2 years ago

Queries that scale

As your app grows from tens to hundreds to thousands of users, there are some techniques that will keep your database queries snappy and efficient. I’ve put together a short list of the most common techniques used by teams scaling on Convex In this post we’ll look at some common query pitfalls, and techniques to handle them.

Common optimization opportunities we’ll explore in depth:

Scanning more than you need. Optimization: indexing.
Doing too much at once. Optimization: pagination.
Frequent cache invalidation. Optimization: data segmentation.

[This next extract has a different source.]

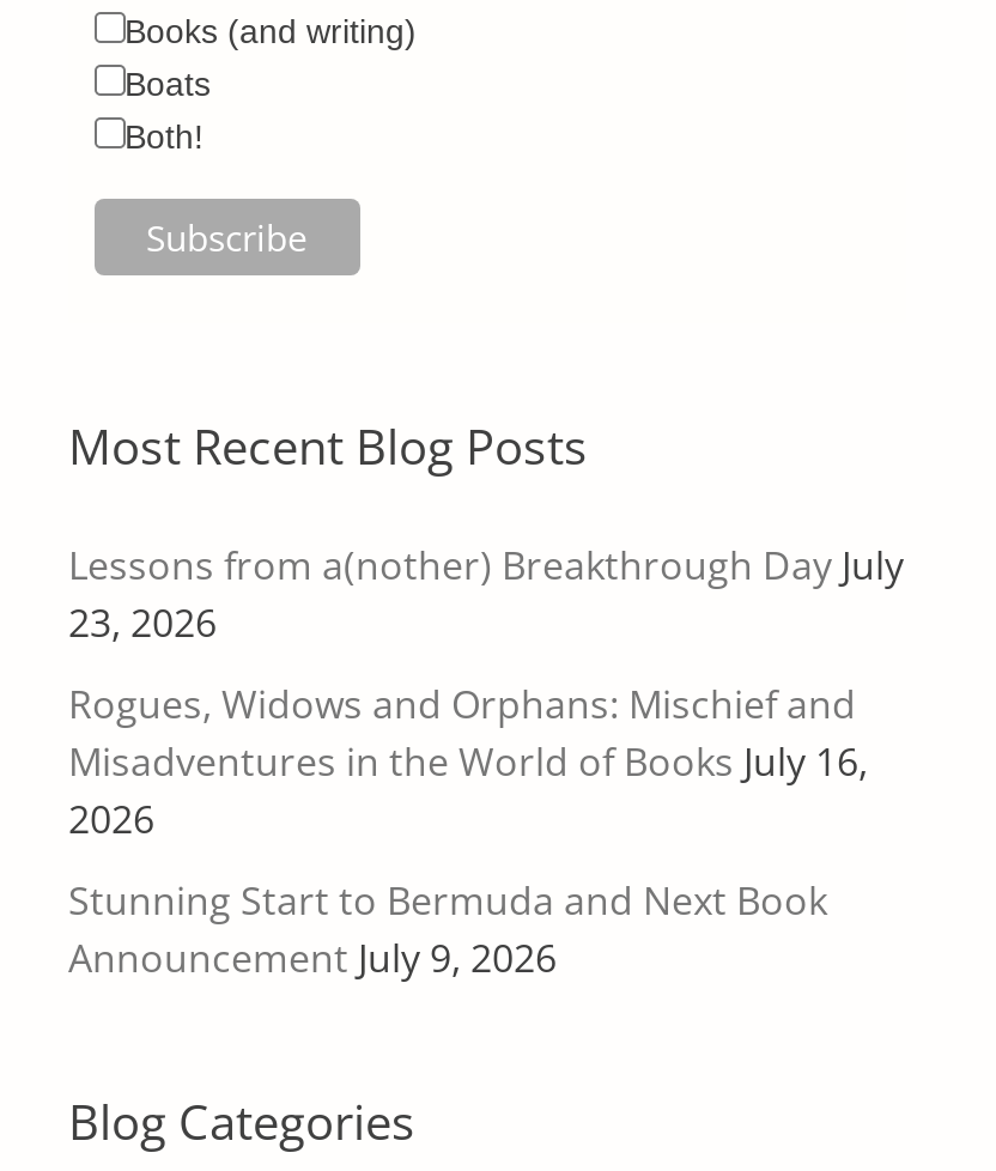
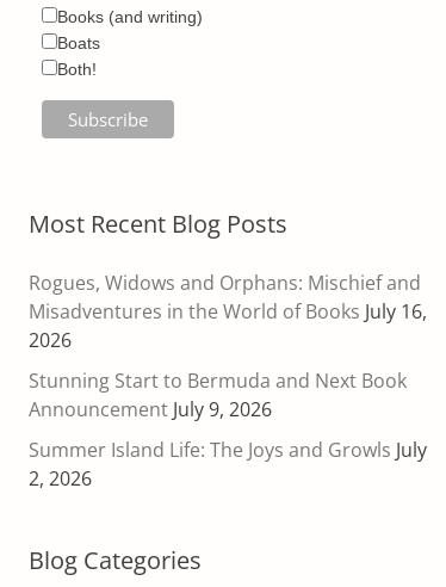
[68,538,904,648] Lessons from a(nother) Breakthrough Day July | 23, 2026 -> none
moved [68,677,868,984] -> [29,269,427,422]: Rogues, Widows and Orphans: Mischief and | Misadventures in the World of Books July 16, | 2026 | Stunning Start to Bermuda and Next Book | Announcement July 9, 2026
none -> [29,436,427,491] Summer Island Life: The Joys and Growls July | 2, 2026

Before I start, there are some other great resources to check out:

Note: while this post is about optimizing a Convex app, the concepts are universal.

Reminder: don’t prematurely optimize

“Premature optimization is the root of all evil” - Sir Tony Hoare / Donald Knuth

When you’re in the early stages of a project, iteration speed is crucial. Most projects fail, and frequently this is from iterating too slowly. Nascent projects feed on momentum and feedback. Spending your precious time architecting for your millionth user before you have your first is a great way to stall out a weekend project, or delay a product launch by months. Until you have accelerating user adoption, it doesn’t matter how beautiful your architecture is.

Especially if you use a hosted solution like Convex, you’ve already eliminated a whole class of scaling problems:

How is traffic load-balanced between backends?
How do I avoid holding open too many database connections?
How many WebSocket connections can I handle?
Does my infrastructure have capacity for a spike in traffic if my app lands on Hacker News?
How big should my database be, and how do I recover if it goes down?

If you have fewer than thousands of documents in your tables, you can stop reading.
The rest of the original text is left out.